Mr and Mrs Kapoor had originally claimed for whiplash and credit hire charges relating to a motor accident in July 2013. By the time of trial, credit hire which had been provided by Obssas Hire and Storage was in excess of £170,000. The claim was successfully defended by DAC Beachcroft's credit hire fraud team in the Mayor's & City of London Court in June 2016 on the basis that the collision was a slam-on. The Defendant’s driver felt he had been the victim of “a scam” from the outset and gave evidence in the County Court on that basis.
As well as securing a finding of fundamental dishonesty at the original trial DAC Beachcroft also secured a non-party costs order against Obssas Hire and Storage to make them jointly and severally liable for the Defendant's costs alongside the Claimants.
After the claim was dismissed, DAC Beachcroft successfully applied for the Kapoors to face criminal charges for contempt of court.
In their initial Defence to the allegations of contempt, Mr and Mrs Kapoor sought to blame the credit hire company, Obssas Hire and Storage and their former solicitors Asons, claiming that they had simply signed various documents verified by statements of truth without reading any of them and without being aware of their contents. DAC Beachcroft represented by James Laughland of Temple Garden Chambers, successfully argued that this explanation, even if true, which was disputed, could not exonerate them from the charge of acting in contempt of court. By signing a statement of truth they were required to have an honest belief in the contents of the facts stated therein. Wilful ignorance of the contents was not acceptable.
Two days before the final hearing, both Mr and Mrs Kapoor admitted that they had known from the outset that the collision had been deliberately induced and that all claims arising from it were fraudulent.
The matter was handled throughout by Gary Orritt, Solicitor, in the DAC Beachcroft credit hire fraud team.
After entering a Defence insisting that this had been a genuine accident, the Claimants each raised impassioned pleas for leniency within the skeleton arguments filed on their behalf. They each accepted their part in the fraud but the wife, in particular, set out that she had not been as intimately involved in its preparation and set out the detrimental effect that the proceedings had had on her health.

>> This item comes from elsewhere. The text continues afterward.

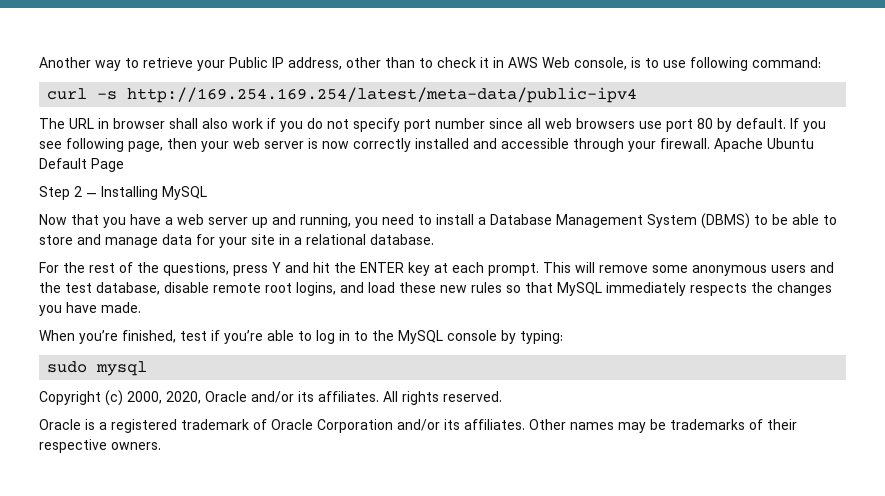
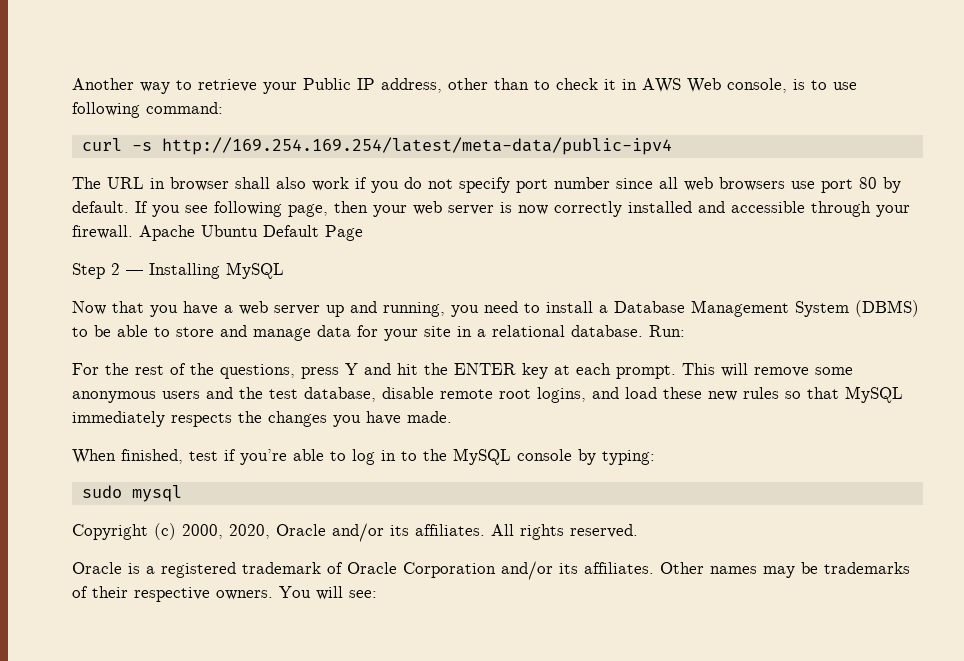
(434, 239) none -> [649,325,685,337] Run:
[79,330,118,344] you’re -> (116, 456) none
(161, 446) none -> [279,586,377,600] You will see:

Interestingly, the husband stated that, having been introduced to the director of the accident management company, Obssas Hire and Storage, he was informed that he could have pre-existing damage to his car repaired free of charge provided he agreed to participate in a sham accident. The husband stated that the director selected the location, a motorway slip road, and an associate to accompany the Kapoors on the journey. This associate was there to give the signal for the husband to apply his brakes firmly.
Mr Kapoor admitted that the credit hire, which was charged at over £170,000.00, was wholly unnecessary. It was stated that the vehicle which was hired had belonged to the director's brother.
This case highlights that findings of fundamental dishonesty and contempt of court are as equally applicable to credit hire fraud cases as to personal injury driven motor fraud cases. The outcome should reassure credit hire fraud practitioners of the merit in defending suspected fraudulent cases and pursuing findings of fundamental dishonesty and contempt of court where the facts and evidence allow.
It further demonstrates the dual approach that insurers can take with criminal and costs sanctions available in certain cases, including pursuing the hire or accident management companies.
This case shows the lengths that accident management companies and their appointed solicitors may go to in order to pursue high value claims against insurers. Insurance companies should continue to maintain effective fraud prevention strategies to detect and litigate the correct cases. It is particularly interesting in this case that the accident was caused in dangerous circumstances on a motorway and where the individuals involved were more than willing to place in danger the lives of themselves, the insured's driver and others.